Seeing Red, Hearing the Revolution: The Multi-Sensory Appeal of Shuresh
Author: Neda Bolourchi
Editor: M. Mehdi Khorrami and Amir Moosavi
Compiler: Losing Our Minds, Coming to Our Senses Sensory Readings of Persian Literature and Culture
Date of Publication: Summer 2021
Publishing Company: Leiden University Press
Brief Description: In "Seeing Red, Hearing the Revolution," Neda Bolourchi argues that the infamous Shuresh newspaper, published in Iran from 1951-53, should be seriously considered by scholars in the fields of literature, history, and anthropology to understand more deeply some of the societal emotions and actions of this pivotal period. Shuresh was published during Iran’s oil nationalization crisis and the premiership of Mohamad Mossadeq. Rather than see Shuresh as unprofessional or illegal, the text should be understood for its ability to engage multiple literacies and multiple religious communities across the political spectra in Iran. Shuresh was able to do so by engaging the senses of sight and sound. Bolourchi shows how the appeal to these senses not only helped Shuresh generate consumers of its pages but also helped foment and deepen emotional ties to Iran as a nation-state. By increasing the depth and breadth of these emotional bonds to Iran, Shuresh hoped to change the course of national history. No revolution for Prime Minister Mossadeq or against the imperial British-feudal Iranian relationship, the desired outcomes of Shuresh, would succeed without the riots and revolts of most Iranians.
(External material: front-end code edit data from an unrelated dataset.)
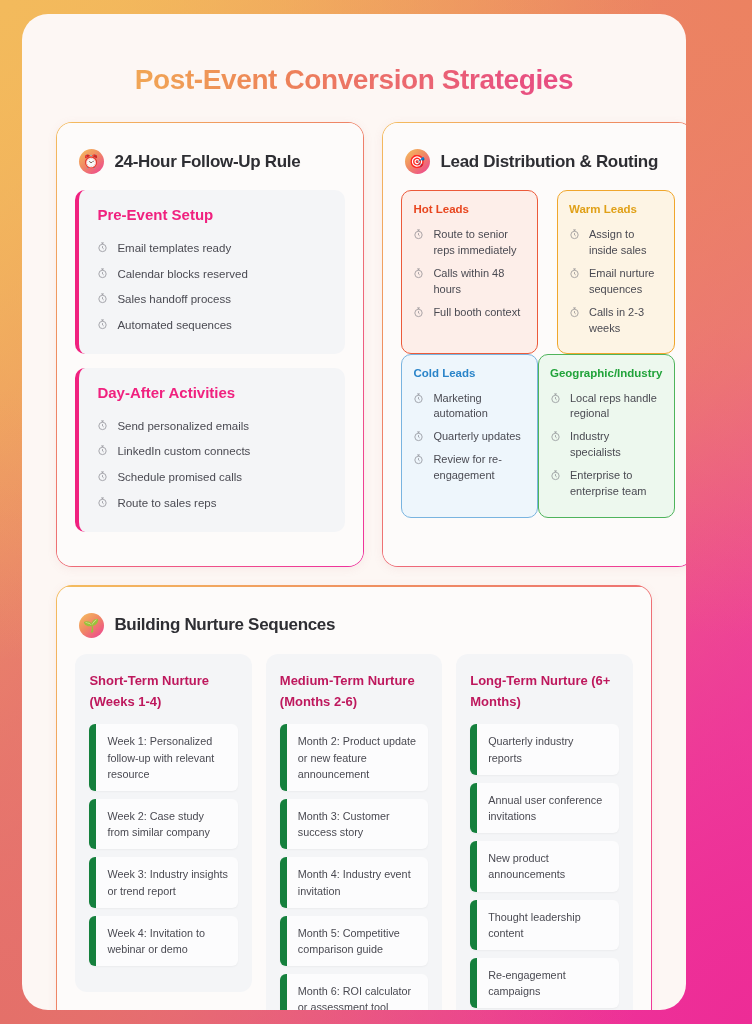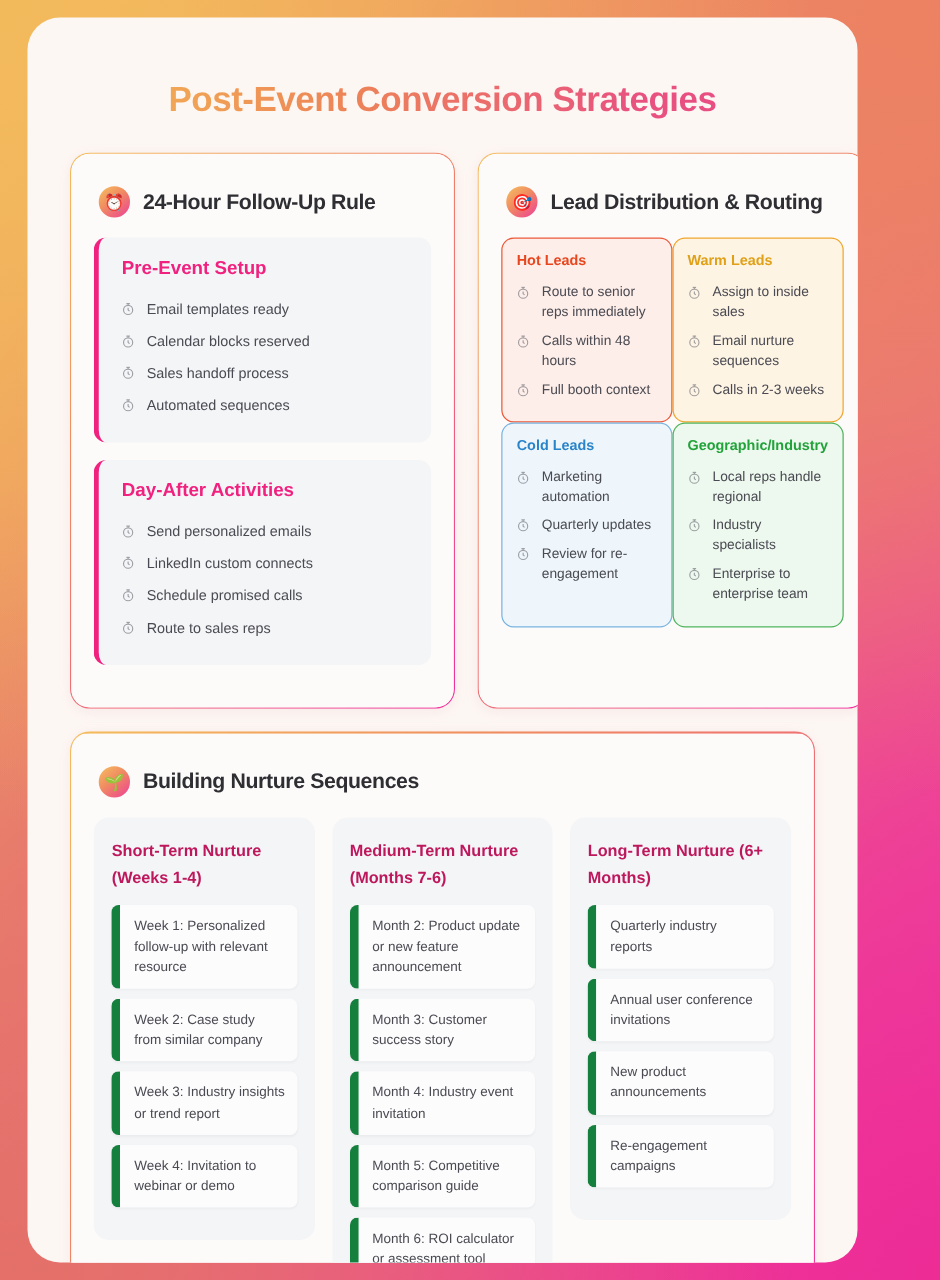--- a/index.html
+++ b/index.html
@@ -149,21 +149,21 @@
   }
   .lead-box h4 {
     font-size: 11.5px;
     font-weight: bold;
     margin-bottom: 8px;
   }
   .lead-box .bullet-list li { font-size: 11px; padding: 3.5px 0; }
 
   .lead-hot  { background: #fdeee9; border-color: #ec5a3a; }
   .lead-hot  h4 { color: #e8461f; }
-  .lead-warm { background: #fdf4e4; border-color: #f0a62c; }
+  .lead-warm { background: #fdf4e4; border-color: #f0a62c; margin-left: 19px; }
   .lead-warm h4 { color: #e0a017; }
   .lead-cold { background: #eef6fc; border-color: #79b4e0; }
   .lead-cold h4 { color: #2a84c9; }
   .lead-geo  { background: #edf8ee; border-color: #4fb45c; }
   .lead-geo  h4 { color: #21a33a; }
 
   
   .bottom-card { margin-top: 18px; }
   .nurture-grid {
     display: grid;
@@ -418,33 +418,34 @@
 
           <div class="nurture-col">
             <h3>Short-Term Nurture (Weeks 1-4)</h3>
             <div class="nurture-item">Week 1: Personalized follow-up with relevant resource</div>
             <div class="nurture-item">Week 2: Case study from similar company</div>
             <div class="nurture-item">Week 3: Industry insights or trend report</div>
             <div class="nurture-item">Week 4: Invitation to webinar or demo</div>
           </div>
 
           <div class="nurture-col">
-            <h3>Medium-Term Nurture (Months 7-6)</h3>
+            <h3>Medium-Term Nurture (Months 2-6)</h3>
             <div class="nurture-item">Month 2: Product update or new feature announcement</div>
             <div class="nurture-item">Month 3: Customer success story</div>
             <div class="nurture-item">Month 4: Industry event invitation</div>
             <div class="nurture-item">Month 5: Competitive comparison guide</div>
             <div class="nurture-item">Month 6: ROI calculator or assessment tool</div>
           </div>
 
           <div class="nurture-col">
             <h3>Long-Term Nurture (6+ Months)</h3>
             <div class="nurture-item">Quarterly industry reports</div>
             <div class="nurture-item">Annual user conference invitations</div>
             <div class="nurture-item">New product announcements</div>
+            <div class="nurture-item">Thought leadership content</div>
             <div class="nurture-item">Re-engagement campaigns</div>
           </div>
 
         </div>
       </div>
     </div>
 
   </div>
 </div>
In trying to shape history, Shuresh contributed to the transformative discourse on Iran as a sacred and generated more co-religionists of the Iranian nation-state. "Seeing Red, Hearing the Revolution'' shows the importance of Shuresh not just for the content of its ideas but also through its deployment of sensory aesthetics that enabled its broad spectrum of readers to relate to those ideas on different levels.